Cannot iterate through dataloader

I am using a pretrained model for text recognition. I developed the entire project in ubuntu based system. Last week, I switched to Mac M1. I am using the same code, same versions of libraries/packages but I am not able to make it through,.

The problem lies with the dataloader particularly when I iterate through the dataloader object. I am able to use the same code in ubuntu based system with x86 architecture but not here.

Below is the error that I am getting.
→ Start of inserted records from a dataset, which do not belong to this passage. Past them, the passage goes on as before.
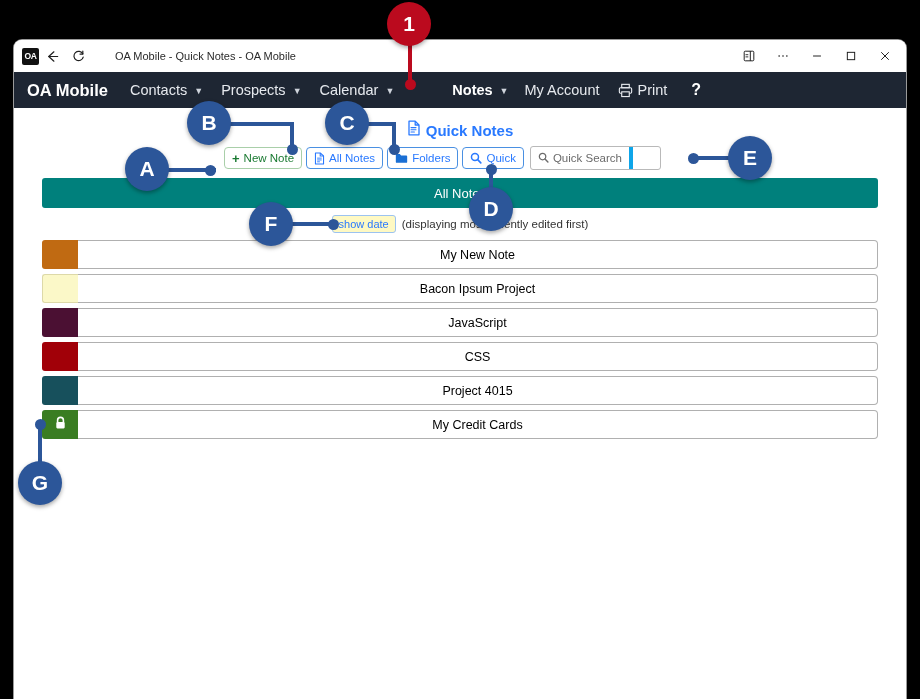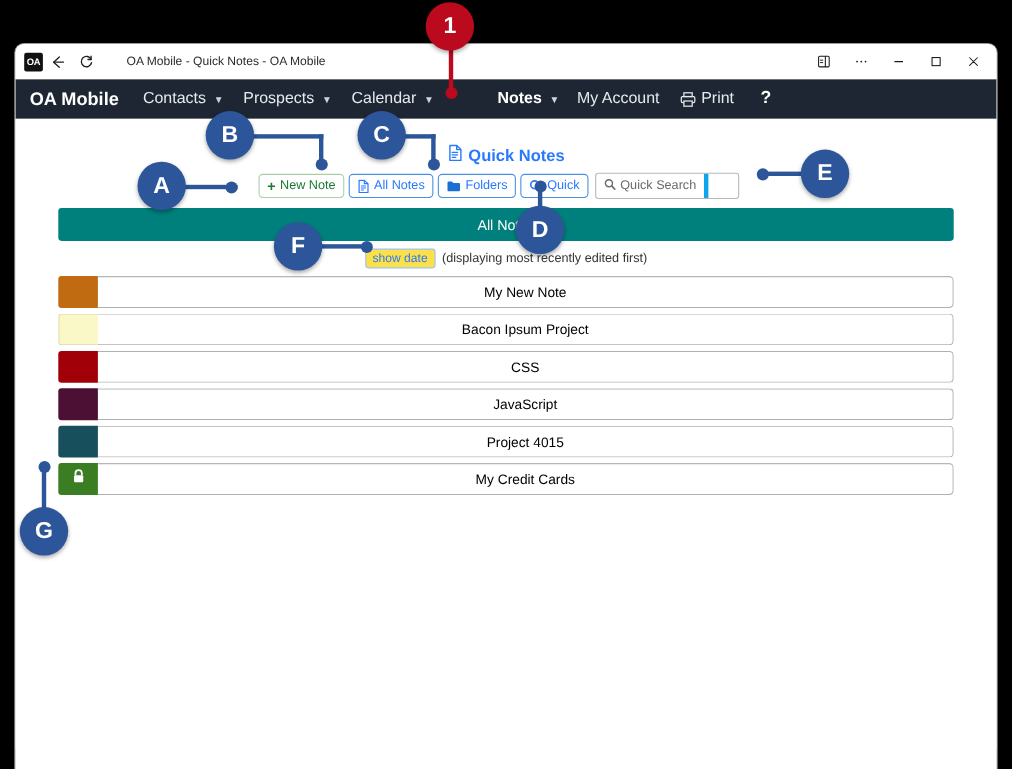--- a/index.html
+++ b/index.html
@@ -64,21 +64,21 @@
   }
   .nav-group { display: flex; align-items: center; margin-right: 18px; text-align: right; }
   .nav-caret {
     color: #cfd4dc; font-size: 9px; margin-left: 7px;
     transform: translateY(1px);
   }
   .nav-icon { display: inline-flex; align-items: center; margin-right: 3px; }
   .nav-help { color: #ffffff; font-size: 16px; font-weight: bold; margin-left: 6px; }
 
   
-  #page { position: relative; background: #ffffff; height: 573px; padding: 15px; }
+  #page { position: relative; background: #ffffff; height: 573px; padding: 4px; }
 
   #page-heading {
     display: flex; align-items: center; justify-content: center;
     gap: 5px; height: 28px; padding-top: 8px;
   }
   #page-heading .ph-text {
     color: #2979ff; font-size: 15px; font-weight: bold;
   }
 
   
@@ -118,21 +118,21 @@
     display: flex; align-items: center; justify-content: center;
     font-size: 13px; border-radius: 3px;
   }
 
   
   #showdate-row {
     display: flex; align-items: center; justify-content: center;
     gap: 6px; height: 26px; margin-top: 3px;
   }
   .showdate-btn {
-    border: 1px solid #9cc3f0; border-radius: 3px; background: #fde047;
+    border: 1px solid #9cc3f0; border-radius: 3px; background: #fef9c3;
     color: #2979ff; font-size: 11px; padding: 1px 6px; line-height: 14px;
   }
   .showdate-note { font-size: 11.5px; color: #333; }
 
   
   #notes-list { margin: 3px 24px 0 24px; display: flex; flex-direction: column; gap: 5px; }
   .note-row { display: flex; align-items: stretch; height: 29px; }
   .note-swatch {
     width: 36px; border-radius: 3px 0 0 3px; flex: 0 0 auto;
     display: flex; align-items: center; justify-content: center;
@@ -341,27 +341,27 @@
           <div class="note-swatch" style="background:#c06a12;"></div>
           <div class="note-title">My New Note</div>
         </div>
 
         <div class="note-row">
           <div class="note-swatch" style="background:#fbf8c8;border:1px solid #ddd9a8;border-right:0;"></div>
           <div class="note-title">Bacon Ipsum Project</div>
         </div>
 
         <div class="note-row">
+          <div class="note-swatch" style="background:#4b1033;"></div>
+          <div class="note-title">JavaScript</div>
+        </div>
+
+        <div class="note-row">
           <div class="note-swatch" style="background:#a10008;"></div>
           <div class="note-title">CSS</div>
-        </div>
-
-        <div class="note-row">
-          <div class="note-swatch" style="background:#4b1033;"></div>
-          <div class="note-title">JavaScript</div>
         </div>
 
         <div class="note-row">
           <div class="note-swatch" style="background:#17505c;"></div>
           <div class="note-title">Project 4015</div>
         </div>
 
         <div class="note-row">
           <div class="note-swatch" style="background:#3a7d22;">
             <span>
Any help would be appreciated.

ERROR:root:2021-07-11_12-18-14 exception caused - cannot pickle 'module' object
Traceback (most recent call last):
  File "/Users/dhruv/PycharmProjects/ocr/src/recognition/recognition.py", line 154, in recog_only
    recog_model.recognition_output(input_dir=os.path.join(input_path, folder))
  File "/Users/dhruv/PycharmProjects/ocr/src/recognition/recognition.py", line 70, in recognition_output
    for image_tensors, image_path_list in self.demo_loader:
  File "/Users/dhruv/miniforge3/envs/ocr-py38/lib/python3.8/site-packages/torch/utils/data/dataloader.py", line 355, in __iter__
    return self._get_iterator()
  File "/Users/dhruv/miniforge3/envs/ocr-py38/lib/python3.8/site-packages/torch/utils/data/dataloader.py", line 301, in _get_iterator
    return _MultiProcessingDataLoaderIter(self)
  File "/Users/dhruv/miniforge3/envs/ocr-py38/lib/python3.8/site-packages/torch/utils/data/dataloader.py", line 914, in __init__
    w.start()
  File "/Users/dhruv/miniforge3/envs/ocr-py38/lib/python3.8/multiprocessing/process.py", line 121, in start
    self._popen = self._Popen(self)
  File "/Users/dhruv/miniforge3/envs/ocr-py38/lib/python3.8/multiprocessing/context.py", line 224, in _Popen
    return _default_context.get_context().Process._Popen(process_obj)
  File "/Users/dhruv/miniforge3/envs/ocr-py38/lib/python3.8/multiprocessing/context.py", line 284, in _Popen
    return Popen(process_obj)
  File "/Users/dhruv/miniforge3/envs/ocr-py38/lib/python3.8/multiprocessing/popen_spawn_posix.py", line 32, in __init__
    super().__init__(process_obj)
  File "/Users/dhruv/miniforge3/envs/ocr-py38/lib/python3.8/multiprocessing/popen_fork.py", line 19, in __init__
    self._launch(process_obj)
  File "/Users/dhruv/miniforge3/envs/ocr-py38/lib/python3.8/multiprocessing/popen_spawn_posix.py", line 47, in _launch
    reduction.dump(process_obj, fp)
  File "/Users/dhruv/miniforge3/envs/ocr-py38/lib/python3.8/multiprocessing/reduction.py", line 60, in dump
    ForkingPickler(file, protocol).dump(obj)
TypeError: cannot pickle 'module' object

Thanks,
Dhruv

Could you add the if-clause protection via:


def main()
    for i, data in enumerate(dataloader):
        # do something here

if __name__ == '__main__':
    main()

and rerun your code?

Thank you for your reply!

Currently I have this function inside a class Recognition:

    def recognition_output(self, input_dir):
        try:
            self.prepare_data(input_dir=input_dir)
        except Exception as e:
            logging.info(f"{datetime.now().strftime('%Y-%m-%d_%H-%M-%S')} failed to prepare data")
            logging.exception(f"{datetime.now().strftime('%Y-%m-%d_%H-%M-%S')} exception caused - {e}")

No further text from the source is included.